The Government will also make technical changes to the legislation underpinning the FHSS Scheme to assist applicants who make errors on their release applications. This will apply retrospectively from 1 July 2018.


  • The Boosting Apprenticeship Commencements wage subsidy will be expanded, with the Government committing to uncapping the number of eligible places and increasing the duration of the subsidy to 12 months from the date an apprentice or trainee commences with their employer. Under this measure:
    • From 5 October 2020 to 31 March 2022, eligible businesses of any size will be reimbursed up to 50 per cent of an apprentice or trainee’s wages of up to $7,000 per quarter for 12 months.
    • An additional 5,000 gateway service places and in-training support services will be provided to encourage and support more women commencing in non-traditional trade occupations.
  • Management of income tax exemptions for not-for-profit entities will be strengthened by:
    • providing $1.9 million in capital funding to the ATO in the 2022–23 income year to build an online system to enhance the transparency of income tax exemptions claimed by NFPs; and
    • requiring income tax exempt NFPs with an active ABN to submit an online annual self-review form reporting information they would ordinarily use to self-assess their eligibility for exemption.
  • Child care will receive an additional $1.7 billion in Government funding, to encourage greater workforce participation and to reduce child care costs for approximately 250,000 families. The Government proposes to amend the child care subsidy as follows:
    • From 11 July 2022, families will be subsidised for up to 95 per cent of child care costs of their second and subsequent children — up from a maximum of 85 per cent currently.
    • From 1 July 2022, the Government will remove the $10,560 cap on the child care subsidy for families earning between $189,391 and $353,679.

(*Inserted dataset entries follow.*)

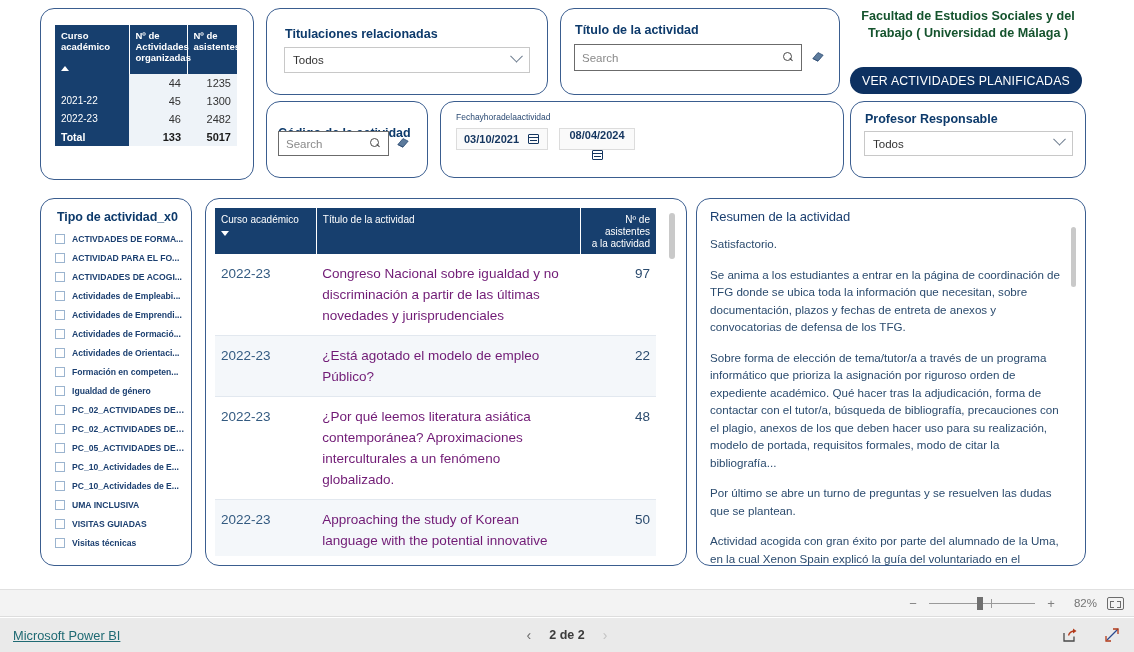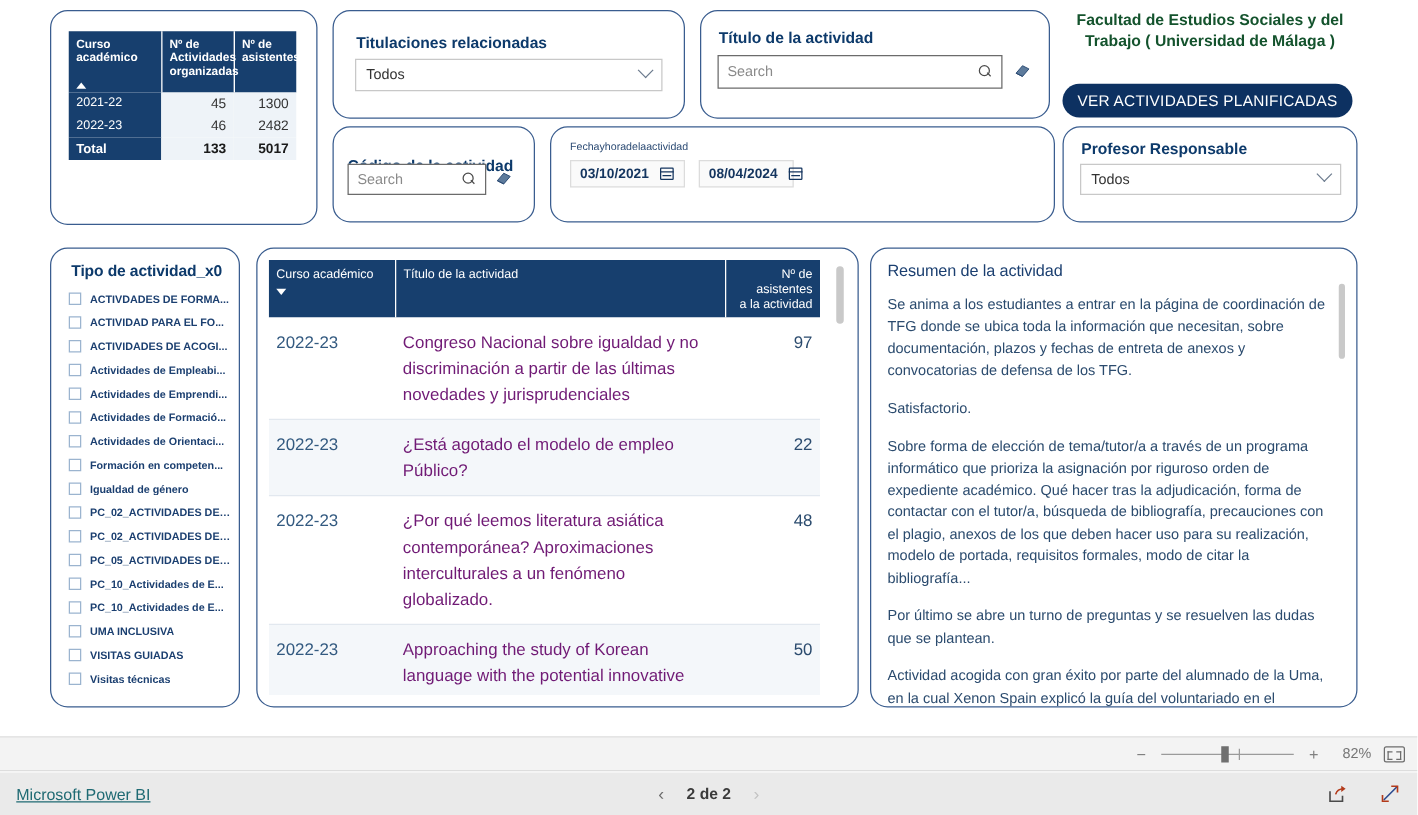"44" tr { html: none -> <tr> <td></td> <td>44</td> <td>1235</td> </tr> }
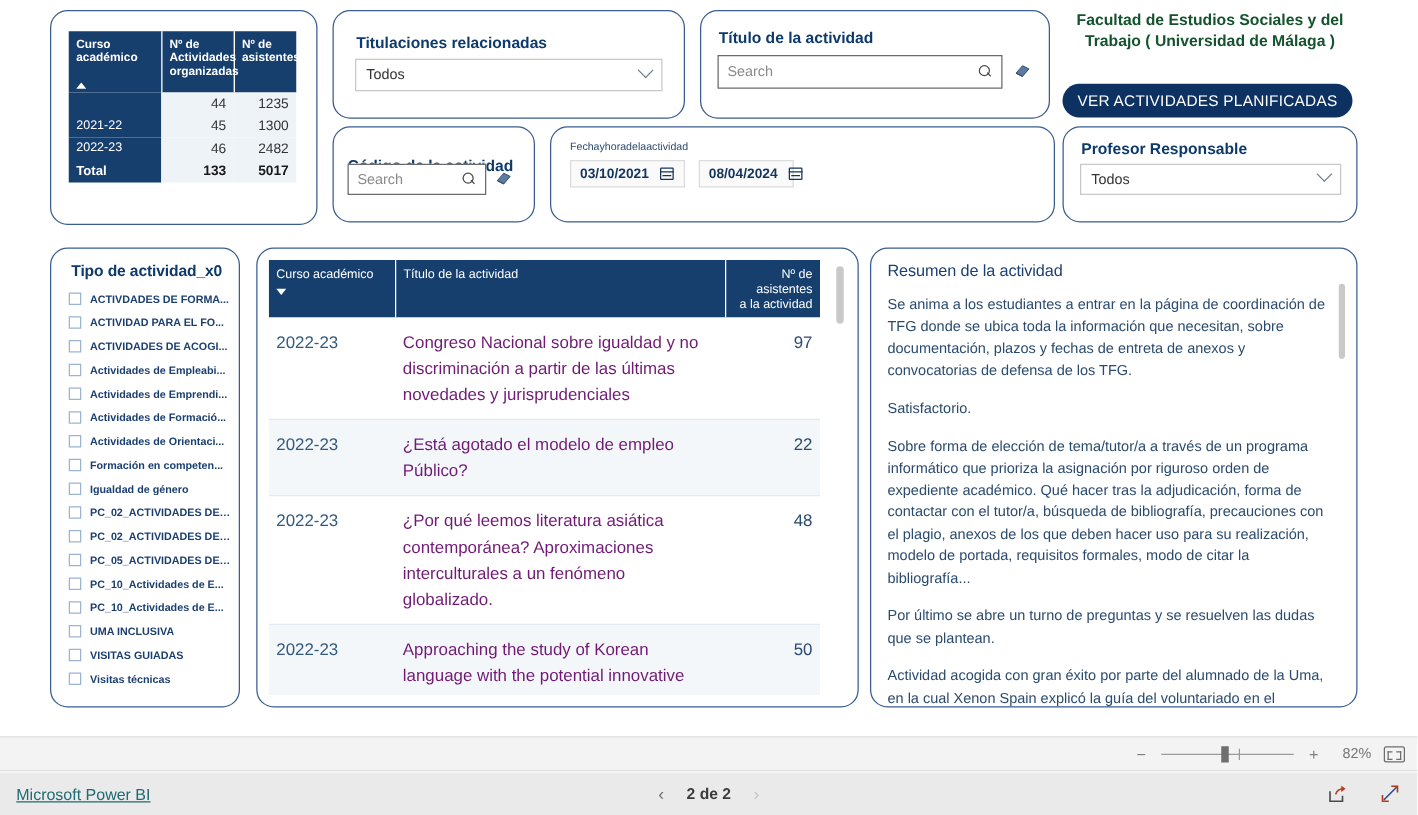"08/04/2024" div.datebox { flex-direction: none -> column }
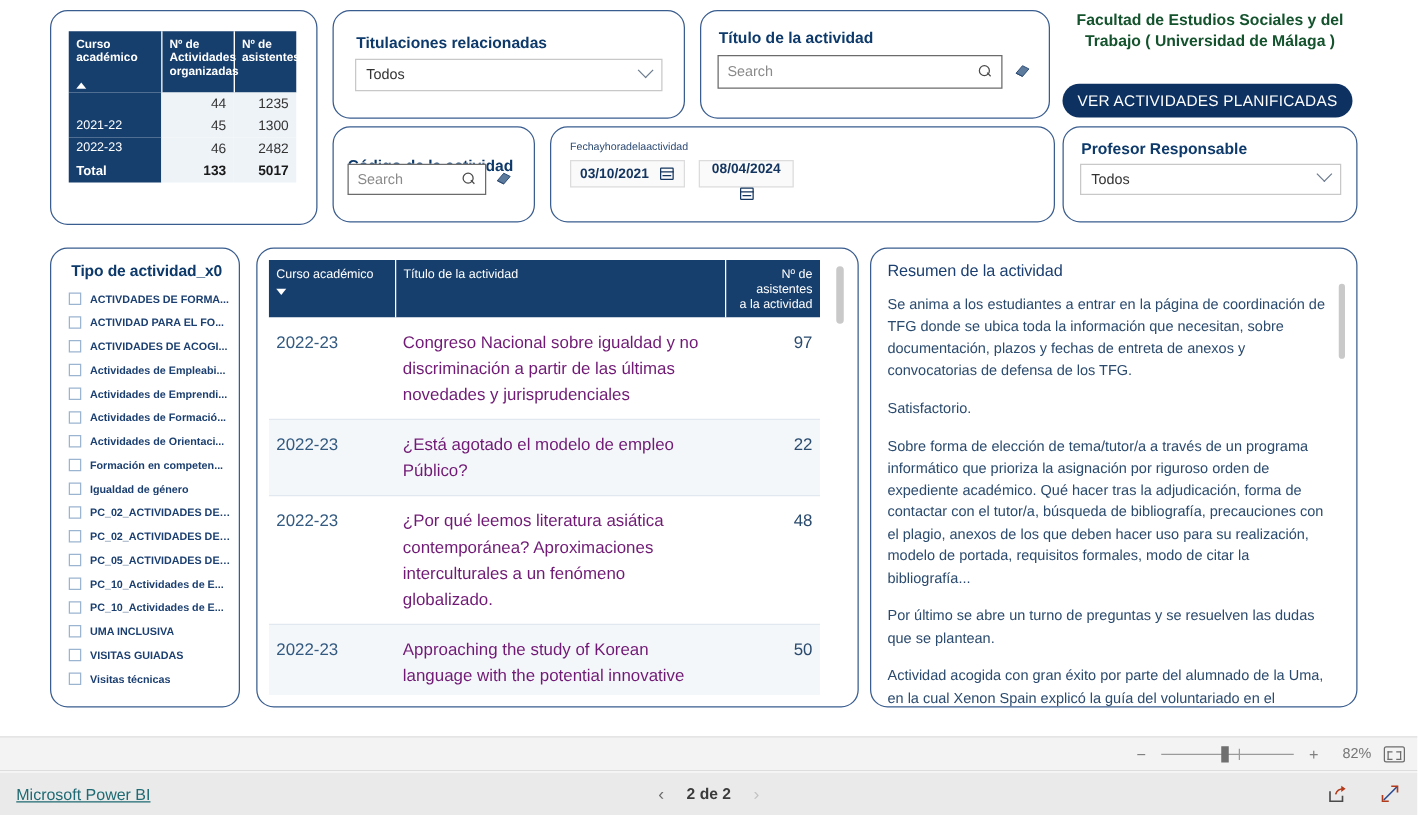"Se anima a los estudiantes" p { order: before "Satisfactorio." -> after "Satisfactorio." }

  • The housing market will receive $782.1 million over four years from 2021–22. The Government hopes to increase home ownership, support jobs in the residential construction sector and enhance housing data through various initiatives:
    • The HomeBuilder construction commencement requirement will be extended from six months to 18 months.
    • A Family Home Guarantee which will allow up to 10,000 single-parent families to purchase a property with a deposit of as little as two per cent.

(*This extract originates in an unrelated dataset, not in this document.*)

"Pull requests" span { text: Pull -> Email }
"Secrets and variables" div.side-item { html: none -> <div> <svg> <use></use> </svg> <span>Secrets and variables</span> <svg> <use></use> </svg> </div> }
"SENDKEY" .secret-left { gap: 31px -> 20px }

    • The First Home Loan Deposit Scheme will be extended to provide an additional 10,000 New Home Guarantees to allow eligible first home buyers to build or purchase a newly built home.
  • The Women’s Budget Statement commits $3.4 billion towards women’s safety; women’s economic security; and women’s health and wellbeing. It includes the following key initiatives (some of which have been described above):
    • various measures to address workplace sexual harassment and gender equality;
    • a $1.7 billion investment in child care affordability;
    • removal of the $450 per month superannuation guarantee threshold;
    • investment in women’s education, training and employment; and
    • funding for various aspects of women’s health.